Il faut d’abord pouvoir mesurer le niveau de santé de ces populations. La France et les pays riches sont égoïstes par rapport aux pays émergents. L’export de certains médicaments ou techniques dans les pays riches est plus probable et potentiellement créateur de valeur.

La base du problème demeure les finances des pays émergents et la façon dont on peut les aider. La cause principale est le coût des médicaments et du savoir-faire. L’installation du matériel médical a déjà été tentée, mais le savoir-faire pour la maintenance ne suit pas. (exemple d’un IRM en Afrique).

  1. Avec quels acteurs pourriez-vous collaborer pour atteindre cet objectif ? Médecins et autres acteurs comme organisateur, pharmaciens, caisse primaire. Et quelles sont vos relations avec les autres syndicats de médecins.

Le CSMF dans son ensemble a des orientations semblables à celle du SML. Ces deux syndicats convergent dans leurs analyses. Avec MG France des rapprochements existent quant à la nécessité de revaloriser l’exercice quotidien du médecin généraliste, mais divergent sur l’organisation de notre système de soins.

Le SML s’est engagé dans la dernière réforme de l’Assurance maladie et a signé une convention avec la Sécurité sociale pour optimiser les dépenses de soins et permettre la revalorisation des actes médicaux qui sont trop bas et qui poussent les médecins à travailler beaucoup trop. D’autres organisations ont refusé de s’engager dans cette voie.

  1. A part ce souci de rémunération, pourriez-vous vous entendre dans le cadre de tables rondes de réflexion ?

Pendant les élections pour désigner les représentants des syndicats aux Unions régionales des médecins libéraux, les querelles et surenchères démagogiques ont altéré les rapports entre les syndicats. Parfois, le diagnostic est commun mais les traitements proposés diffèrent.
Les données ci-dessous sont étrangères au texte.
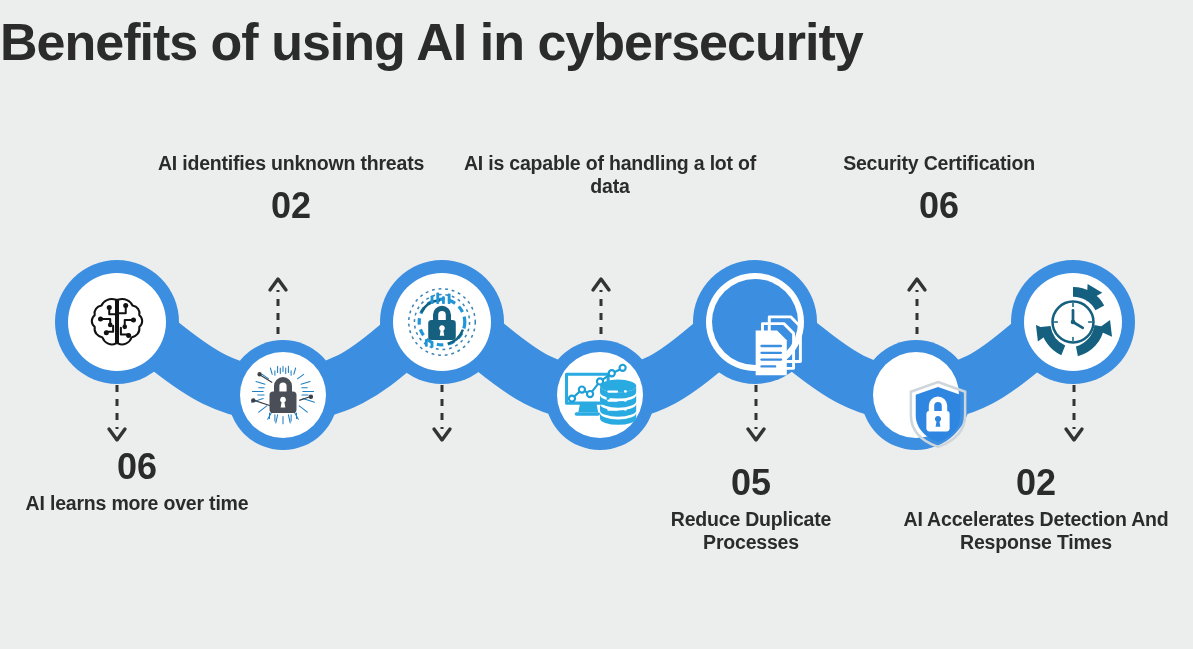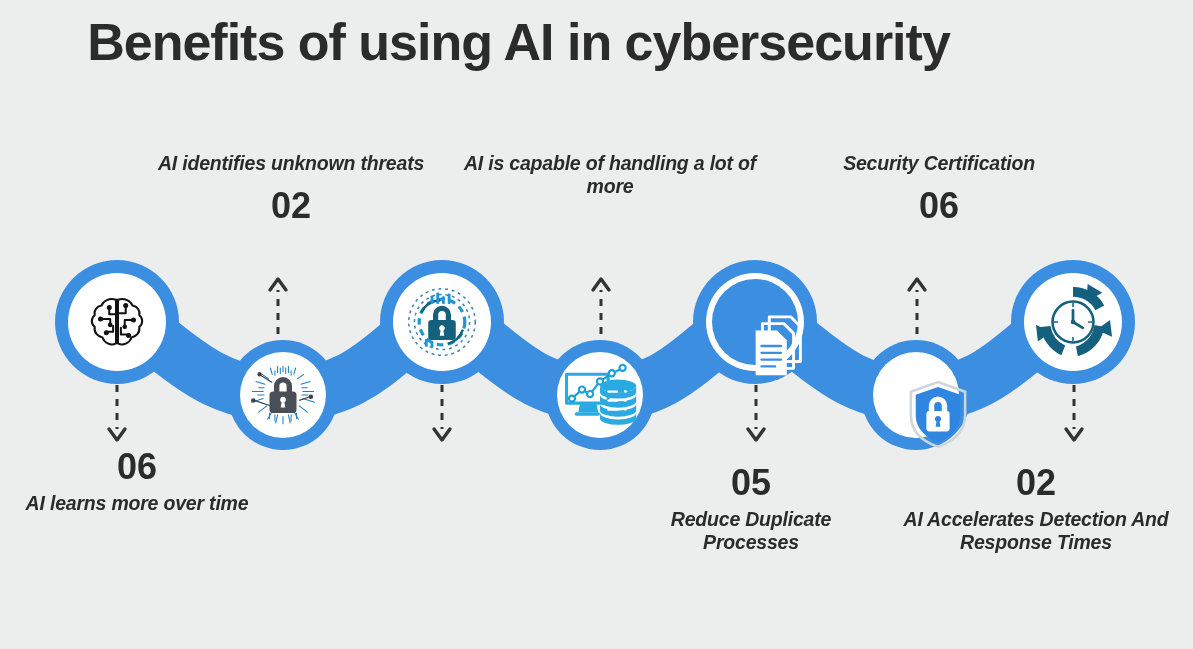--- a/index.html
+++ b/index.html
@@ -15,7 +15,6 @@
   
   .title{
     position:absolute;left:0;top:14px;width:1037px;
-    text-align:center;
     font-size:52px;
     font-weight:bold;
     letter-spacing:-1px;

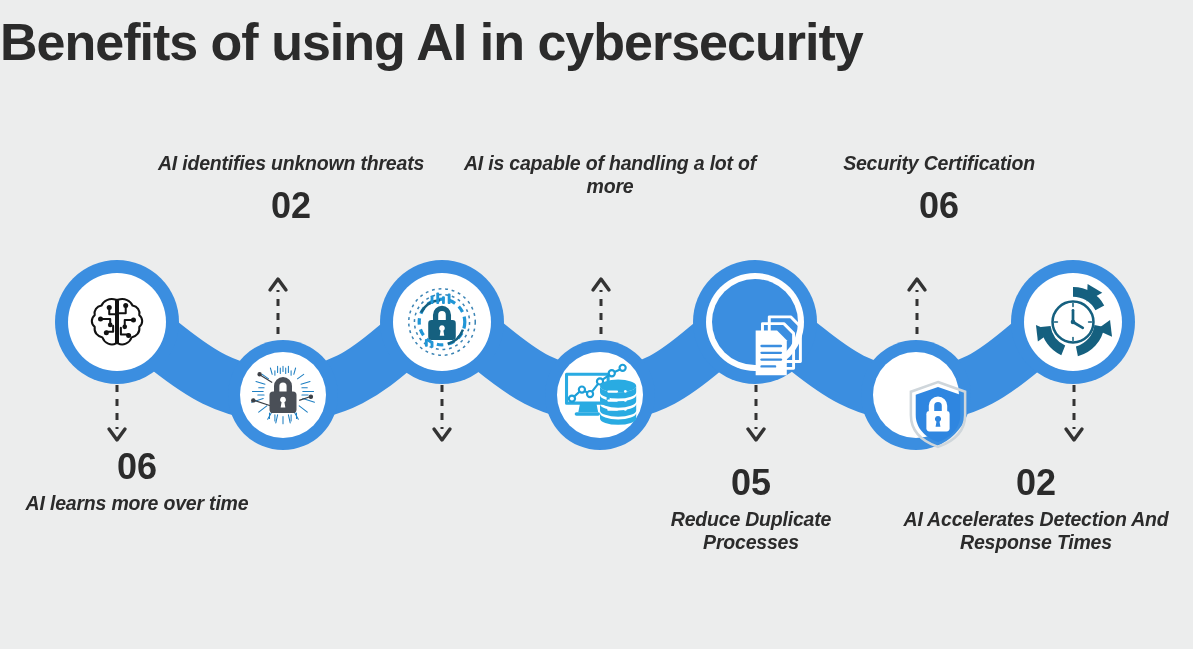--- a/index.html
+++ b/index.html
@@ -65,7 +65,6 @@
     font-weight:bold;
     display:block;
     letter-spacing:-0.2px;
-    font-style:italic;
   }
   .lbl.above .txt{margin-bottom:10px;}
   .lbl.below .num{margin-bottom:4px;}

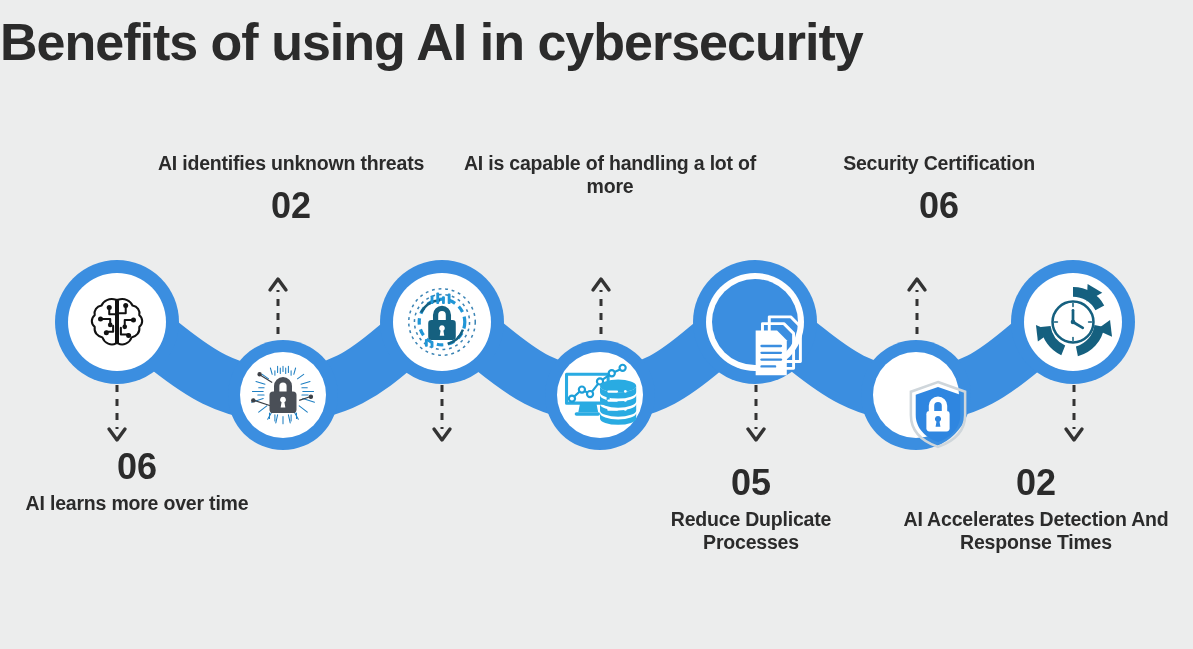--- a/index.html
+++ b/index.html
@@ -351,7 +351,7 @@
 
 
   <div class="lbl above" style="left:456px;top:152px;width:308px;">
-    <span class="txt">AI is capable of handling a lot of more</span>
+    <span class="txt">AI is capable of handling a lot of data</span>
   </div>
 
   <div class="lbl below" style="left:636px;top:462px;width:230px;">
Mais, une analyse commune est possible sur les grands enjeux de santé nationaux tels que les personnes âgées, le handicap, etc.…

  1. Quels moyens seriez-vous prêts à mettre en œuvre ?

Des exemples existent. Dans les spécialités chirurgicales, les techniques évoluent très vite et on parvient à s’approprier rapidement les meilleures techniques du monde. Ce type de phénomène pourrait à plus grande ampleur se répéter pour l’export de notre modèle de santé.

En Europe, les systèmes de santé convergent lentement. En France, on peut à tout moment consulter un médecin de notre choix, et ceci n’est pas le cas partout. Mais, c’est le système de remboursement qui varie le plus en Europe. Il existe différentes positions selon les pays, les visions sont calquées en fonction du système de protection sociale qui leur est propre.